Wellcome Book Prize shortlist announced
The shortlist for the 2015 Wellcome Book Prize has been announced. Including two novels and four non-fiction books, the shortlist 'captures a diverse range of subjects and perspectives, from brain surgeons to historic trailblazers, anxiety sufferers to survivors of loss'. All, according to Chair of Judges Bill Bryson, 'examine the human relationship with health and how it affects us all: for good, and sometimes for ill'.

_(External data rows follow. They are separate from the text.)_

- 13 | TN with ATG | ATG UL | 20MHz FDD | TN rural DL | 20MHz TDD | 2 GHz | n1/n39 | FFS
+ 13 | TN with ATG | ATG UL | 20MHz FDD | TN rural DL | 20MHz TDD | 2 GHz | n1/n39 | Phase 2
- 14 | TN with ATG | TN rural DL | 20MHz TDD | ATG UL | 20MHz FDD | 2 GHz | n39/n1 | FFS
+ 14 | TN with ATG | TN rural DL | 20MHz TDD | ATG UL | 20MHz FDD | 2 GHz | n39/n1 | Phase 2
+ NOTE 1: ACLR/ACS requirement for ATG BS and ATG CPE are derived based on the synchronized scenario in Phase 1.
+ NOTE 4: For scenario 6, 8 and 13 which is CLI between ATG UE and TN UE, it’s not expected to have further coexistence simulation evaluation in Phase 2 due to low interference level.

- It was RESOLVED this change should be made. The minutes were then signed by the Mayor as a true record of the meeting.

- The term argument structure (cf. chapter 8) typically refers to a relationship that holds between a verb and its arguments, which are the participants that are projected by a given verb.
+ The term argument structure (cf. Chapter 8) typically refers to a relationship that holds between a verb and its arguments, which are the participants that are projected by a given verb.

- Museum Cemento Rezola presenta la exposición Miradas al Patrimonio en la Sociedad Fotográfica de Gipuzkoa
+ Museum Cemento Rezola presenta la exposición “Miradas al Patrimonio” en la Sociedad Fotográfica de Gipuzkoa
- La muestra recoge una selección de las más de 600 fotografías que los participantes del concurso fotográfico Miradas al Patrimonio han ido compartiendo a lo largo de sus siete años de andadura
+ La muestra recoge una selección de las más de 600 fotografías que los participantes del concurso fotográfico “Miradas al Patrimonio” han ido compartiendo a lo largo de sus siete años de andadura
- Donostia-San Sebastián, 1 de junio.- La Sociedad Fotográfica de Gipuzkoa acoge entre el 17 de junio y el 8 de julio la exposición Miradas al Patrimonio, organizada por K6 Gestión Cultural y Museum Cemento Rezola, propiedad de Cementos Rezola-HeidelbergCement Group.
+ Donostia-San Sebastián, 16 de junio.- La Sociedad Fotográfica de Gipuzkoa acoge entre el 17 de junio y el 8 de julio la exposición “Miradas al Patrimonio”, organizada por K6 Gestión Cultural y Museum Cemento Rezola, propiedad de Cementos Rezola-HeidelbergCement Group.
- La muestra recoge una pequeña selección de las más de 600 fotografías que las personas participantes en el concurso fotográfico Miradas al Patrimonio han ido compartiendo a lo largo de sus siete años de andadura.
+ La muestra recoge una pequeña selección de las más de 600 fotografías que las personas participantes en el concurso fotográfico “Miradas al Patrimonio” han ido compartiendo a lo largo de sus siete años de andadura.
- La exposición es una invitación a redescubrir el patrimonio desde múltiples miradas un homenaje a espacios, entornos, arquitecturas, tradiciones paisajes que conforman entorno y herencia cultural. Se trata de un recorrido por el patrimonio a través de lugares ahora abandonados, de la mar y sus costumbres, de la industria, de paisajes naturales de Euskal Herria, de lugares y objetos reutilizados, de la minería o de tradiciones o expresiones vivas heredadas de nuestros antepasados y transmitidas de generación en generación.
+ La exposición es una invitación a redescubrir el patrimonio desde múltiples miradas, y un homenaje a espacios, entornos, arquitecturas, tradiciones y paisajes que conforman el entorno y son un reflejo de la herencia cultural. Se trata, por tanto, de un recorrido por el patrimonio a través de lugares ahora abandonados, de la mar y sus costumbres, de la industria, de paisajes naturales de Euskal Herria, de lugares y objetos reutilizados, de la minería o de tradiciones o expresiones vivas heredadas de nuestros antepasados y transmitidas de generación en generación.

Bryson was joined by four fellow judges, prominent figures from the worlds of science, literature, academia and media, to select the six best new books that engage with some aspect of medicine, health or illness. The panel included psychologist Professor Uta Frith DBE. She told us: 'All the books on the short list are of interest to psychologists.'
The Iceberg: a Memoir (Atlantic) is by Marion Coutts, a young artist whose husband developed a brain tumour and eventually died. 'You feel almost as if you are reliving this experience with her in real time', Bryson commented. Professor Frith said 'it deals with death and grief, in a wonderfully poetic way'.
Bodies of Light by Sarah Moss (Granta) is a novel about a woman's progress through the first medical school open to women. Professor Frith said: 'It weaves an extraordinary background of a vividly imagined woman whose personal experiences propel her to become one of the first female doctors.'
Alice Roberts' shortlisted book The Incredible Unlikeliness of Being: Evolution and the Making of Us (Heron) is described by Bryson as one which gives 'a lot of information about things that we really ought to know about, but it does it in a way which is thoroughly absorbing and engaging.' It has a chapter on head and brain.
Professor Frith describes 'My Age of Anxiety' by Scott Stossel (Windmill Books) as a 'totally honest look by the author at his own crippling fears and attempts to overcome them. The book can be recommended to psychologists as being almost comprehensive in its coverage of research in possible treatments and for its informative footnotes.' Bryson calls it 'at times unexpectedly hilarious, but mostly just moving and touching'.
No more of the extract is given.